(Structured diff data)
■ ■ ■

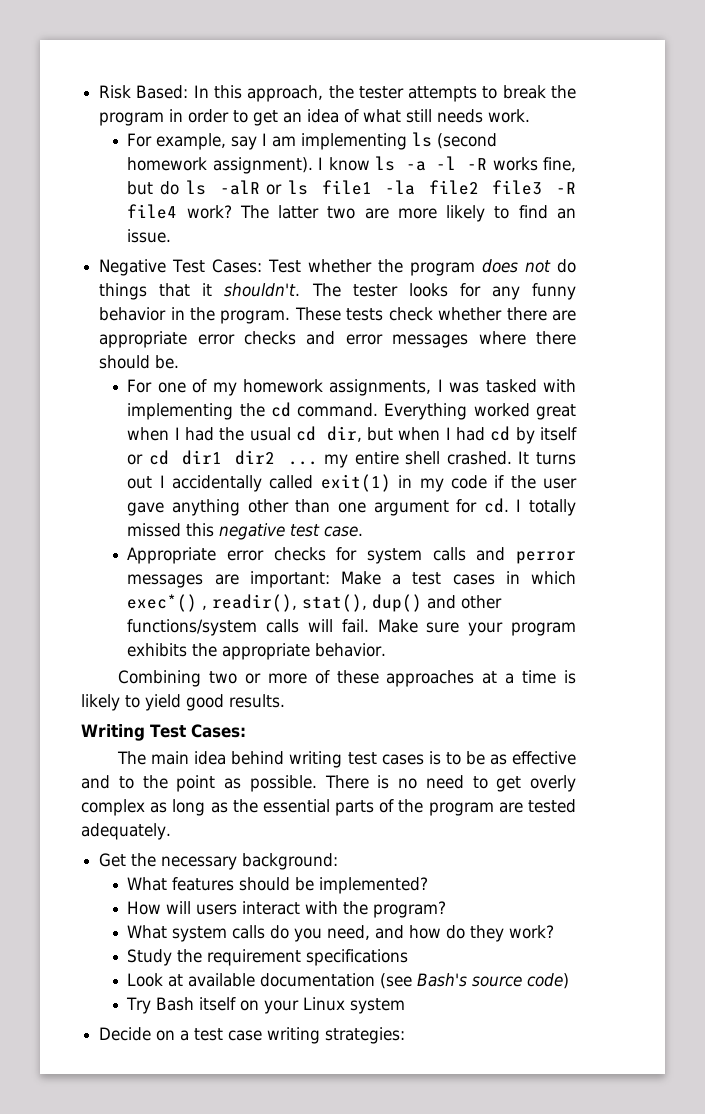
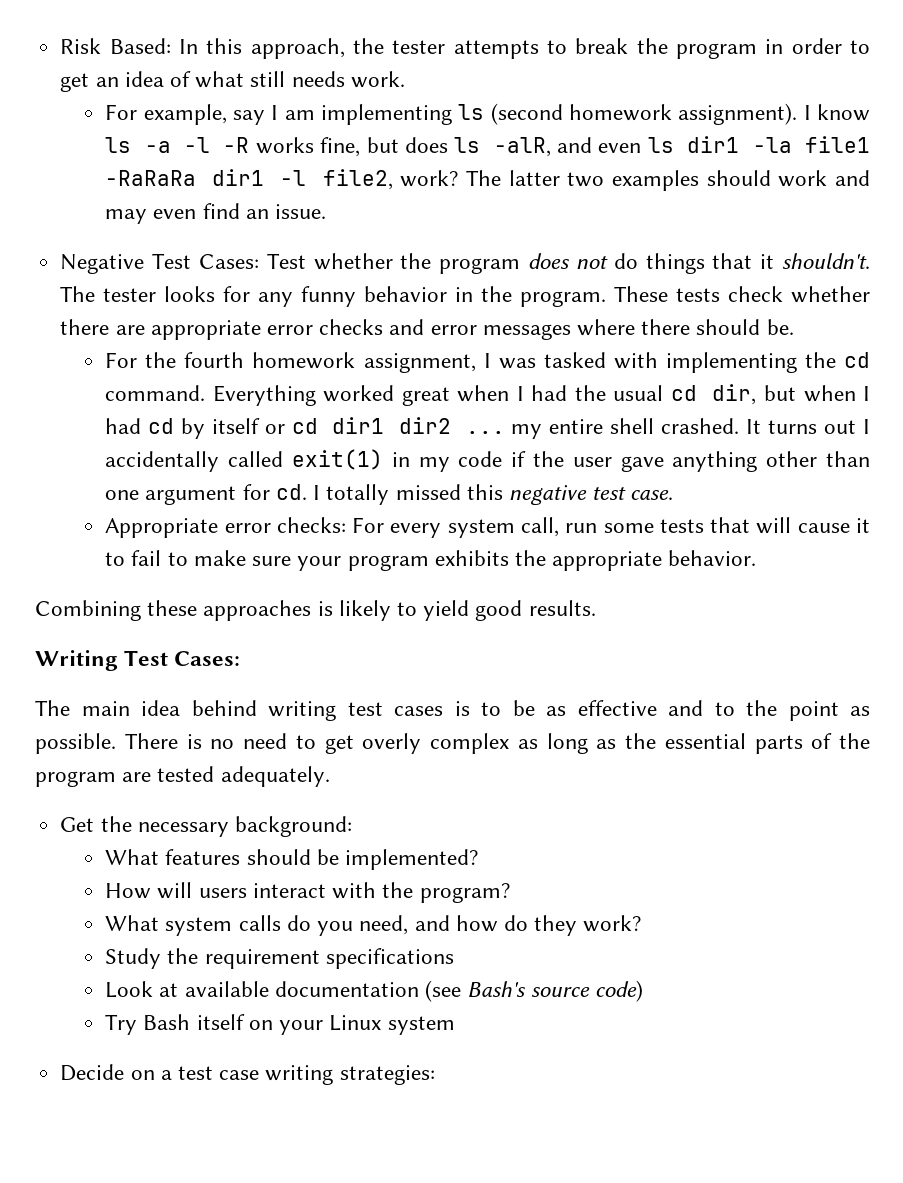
[160,180,576,195] [127,204,510,222] do ls -alR or ls file1 -la file2 file3 -R file4 work? The latter two are more likely to -> [404,136,870,157] [105,169,870,191] [105,209,197,224] does ls -alR, and even ls dir1 -la file1 -RaRaRa dir1 -l file2, work? The latter two examples should work and may even
[157,379,432,396] one of my homework assignments, -> [145,352,476,373] the fourth homework assignment,
[273,547,576,564] [127,571,576,588] [127,594,503,612] [127,619,418,636] checks for system calls and perror messages are important: Make a test cases in which exec*() , readir(), stat(), dup() and other functions/system calls will fail. Make -> [276,517,870,538] [105,550,246,566] checks: For every system call, run some tests that will cause it to fail to make
[208,670,557,687] two or more of these approaches at a time -> [147,600,312,621] these approaches

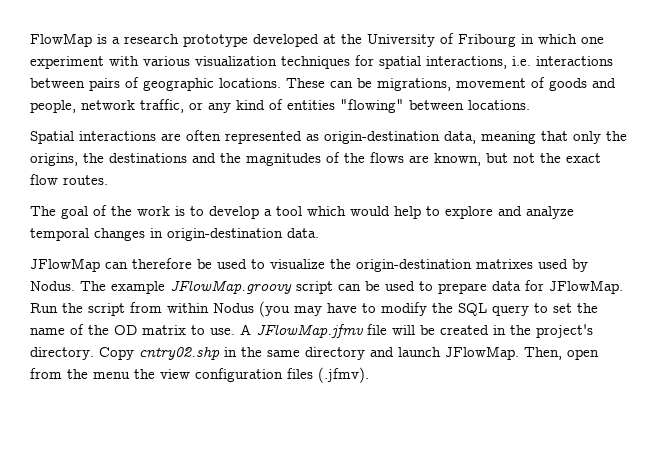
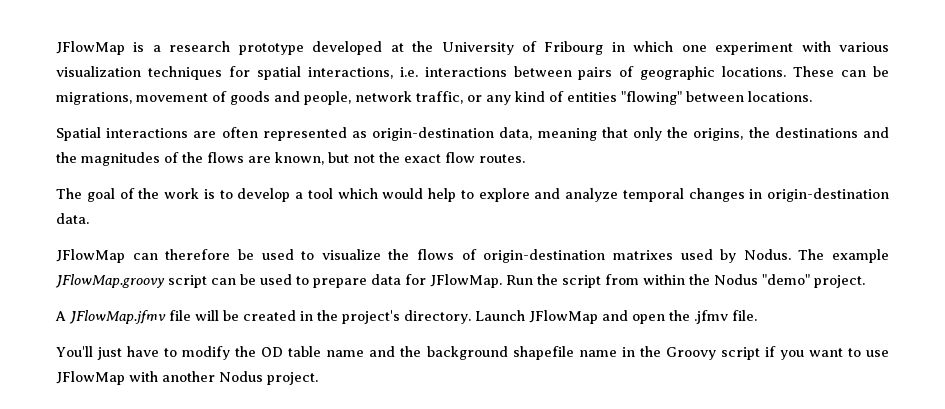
[30,33,92,47] FlowMap -> [56,41,125,55] JFlowMap
(351, 264) none -> [417,249,477,260] flows of
[213,301,598,317] [30,324,235,335] Nodus (you may have to modify the SQL query to set the name of the OD matrix to use. -> [689,274,865,288] the Nodus "demo" project. //
[99,346,599,360] [30,367,369,383] Copy cntry02.shp in the same directory and launch JFlowMap. Then, open from the menu the view configuration files (.jfmv). -> [475,310,757,324] [56,346,889,360] [56,371,318,385] Launch JFlowMap and open the .jfmv file. // You'll just have to modify the OD table name and the background shapefile name in the Groovy script if you want to use JFlowMap with another Nodus project.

■ ■ ■

▶ **WHAT THIS TASK INVOLVES**
Where a line in the records above contains the word "modify", copy that line.

▶ **ANSWER FOR THIS EXERCISE**
[213,301,598,317] [30,324,235,335] Nodus (you may have to modify the SQL query to set the name of the OD matrix to use. -> [689,274,865,288] the Nodus "demo" project. //
[99,346,599,360] [30,367,369,383] Copy cntry02.shp in the same directory and launch JFlowMap. Then, open from the menu the view configuration files (.jfmv). -> [475,310,757,324] [56,346,889,360] [56,371,318,385] Launch JFlowMap and open the .jfmv file. // You'll just have to modify the OD table name and the background shapefile name in the Groovy script if you want to use JFlowMap with another Nodus project.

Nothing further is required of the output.